▸ **TASK ITEM**:
Your output should be the lines from the one with "Kirjontapakkaus Kortti Talvilinnut: 1" through the end of the entries below, set down word for word and nothing else.

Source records
+---+

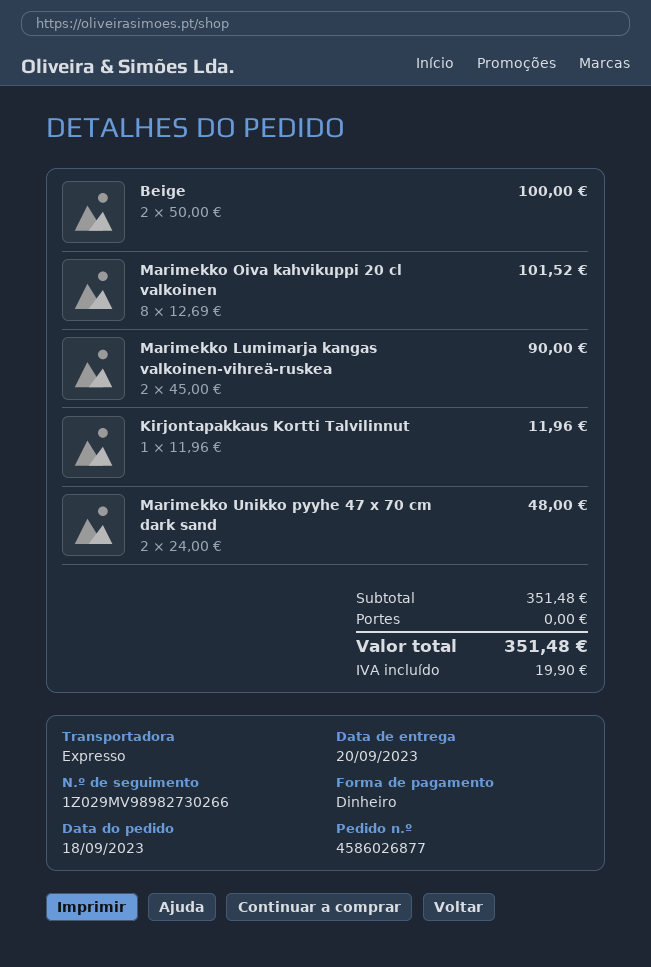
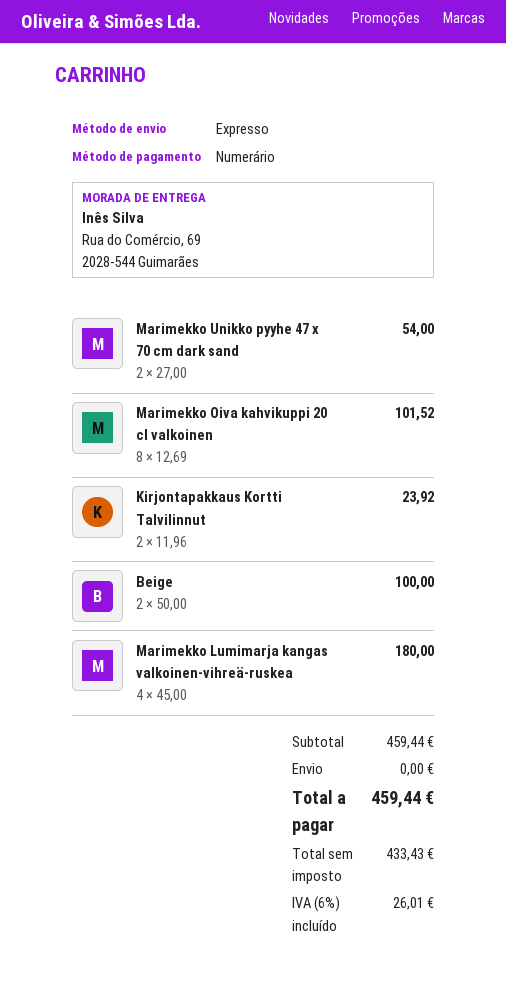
Marimekko Lumimarja kangas valkoinen-vihreä-ruskea: 2 x 45.00 = 90.00 -> 4 x 45.00 = 180.00
Kirjontapakkaus Kortti Talvilinnut: 1 x 11.96 = 11.96 -> 2 x 11.96 = 23.92
Marimekko Unikko pyyhe 47 x 70 cm dark sand: 2 x 24.00 = 48.00 -> 2 x 27.00 = 54.00
subtotal: 351.48 -> 459.44
tax: 19.90 -> 26.01
total: 351.48 -> 459.44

+---+

▸ **TASK OUTPUT**:
Kirjontapakkaus Kortti Talvilinnut: 1 x 11.96 = 11.96 -> 2 x 11.96 = 23.92
Marimekko Unikko pyyhe 47 x 70 cm dark sand: 2 x 24.00 = 48.00 -> 2 x 27.00 = 54.00
subtotal: 351.48 -> 459.44
tax: 19.90 -> 26.01
total: 351.48 -> 459.44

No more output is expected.